長い返済の間には、さまざまな予想外の出来事もあるでしょう。子どもの教育費が思いのほかかかることになった、年俸制の企業に転職した、病気やケガで収入が減ったなど、予定外のことはあるものです。

そうしたときに、ボーナス時返済が重荷になることだけは避けたいものです。住宅ローンは途中で返済プランを変更することも可能ですが、状況が変化したときに借り入れの金融機関に相談することをせず、支払い延滞になる人も少なくありません。

こうしたことを防ぐためにも、当初の資金計画では、過剰にボーナスに頼った返済計画は避けるべきでしょう。
 

ボーナスを繰り上げ返済に使ったほうがお得

では、ボーナスをどう活用するのがいいでしょう。

現在の低金利の状況では、あえて繰り上げ返済をしない、という人もいるでしょう。一般的には、余剰資金があれば、返済開始直後の早い段階から繰り上げ返済をするのが、最も繰り上げ効果が高くなります。支払なくてすむ利息が多く、返済期間の短縮も多くなります。

30年、35年と長期の返済であれば、定年退職後も住宅ローンの返済が続く可能性があるため、繰り上げ返済で返済期間を短縮させ、支払い利息を圧縮させるのは、先行きが不透明な時代だからこそ、効果が高いといえるでしょう。

たとえば、先の例で3000万円、金利1.5%、35年返済を毎月返済だけで借りた場合、毎月返済額は9万1855円。総返済額は3857万9007円でした。

ボーナス時返済を併用しない代わりに、1年後にボーナスから約10万円繰り上げ返済すると、総返済額は3850万5718円と、▲7万3289円軽減できます。返済期間も2カ月短縮できます。

これを、毎回繰り返せば、繰り上げ返済による総返済額の減少、返済期間の短縮は、かなり効果がでるのです。もちろん、繰り上げ返済は、毎回しなくてもいいものです。

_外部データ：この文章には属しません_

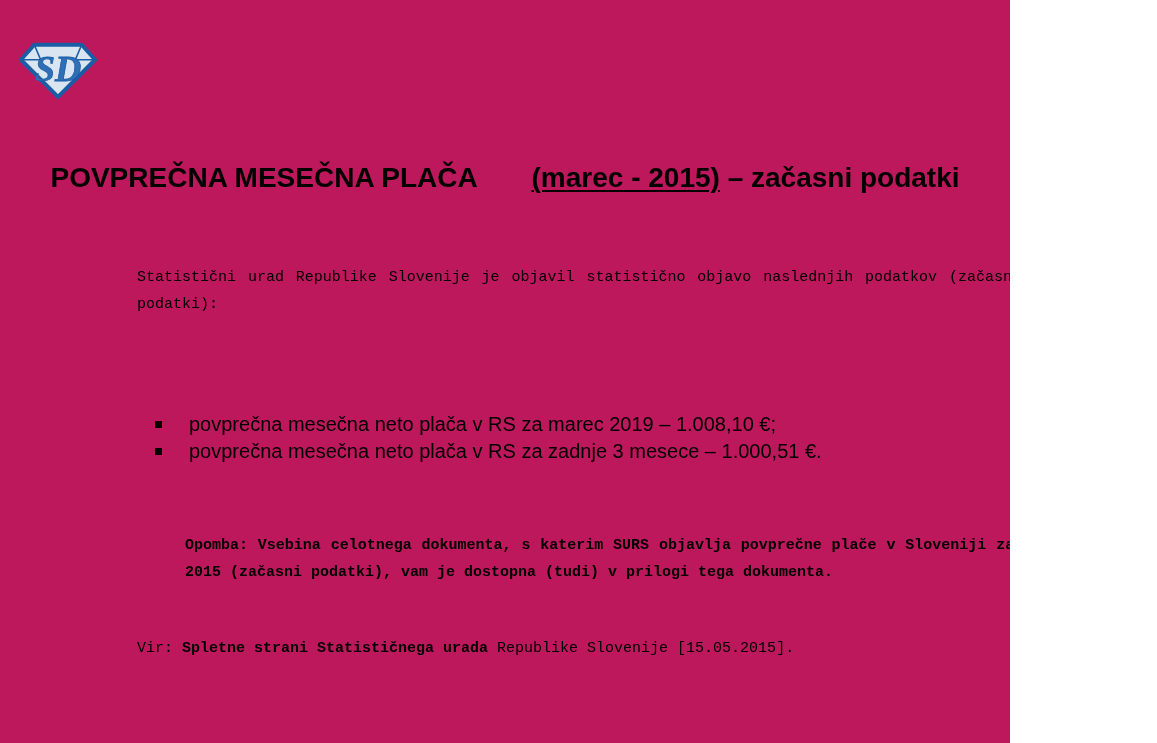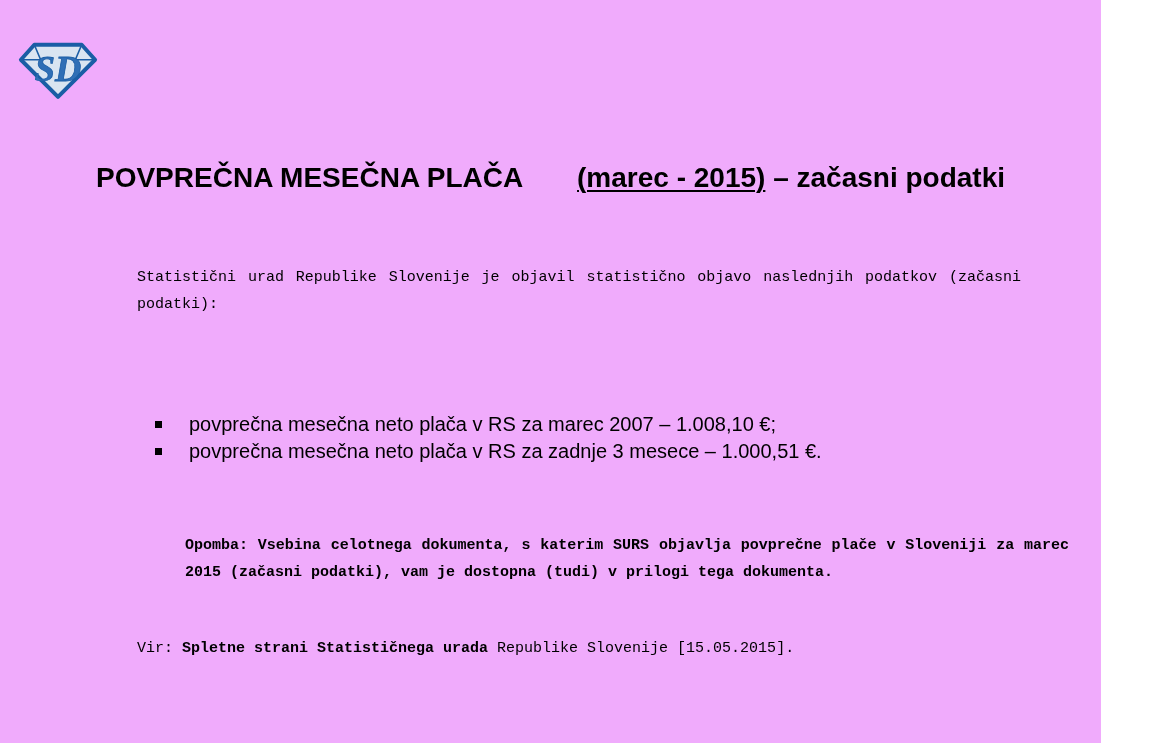"SD" .page { background: #f0abfc -> #be185d; width: 1101px -> 1010px }
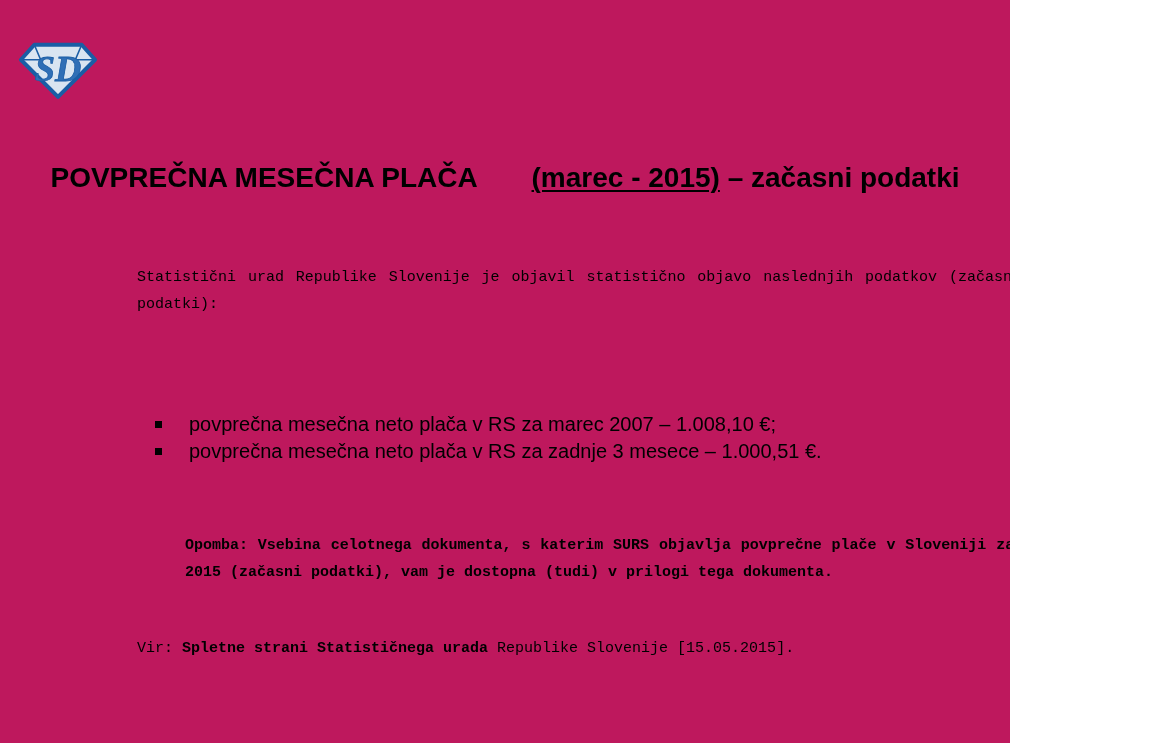"povprečna mesečna neto plača v RS za marec" span { text: 2007 -> 2019 }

今年は子どもの教育費がかかる、今年は家族で海外旅行に行くことを優先する、など、臨機応変にボーナスの使い道を考えることができるのです。最近では、繰り上げ返済を少額でも可能な金融機関も増えていますから、定額で返済する必要もないのです。

ボーナスを家計の調整弁として使うことで、日々の家計は安定します。住宅ローンも同じで、毎月の返済額だけを家計に組み込んでおけば、管理もしやすく、ボーナスはボーナスで、別の使い道を考えることもできるでしょう。

これから住宅購入を検討している方は、ぜひ参考にしてみてください。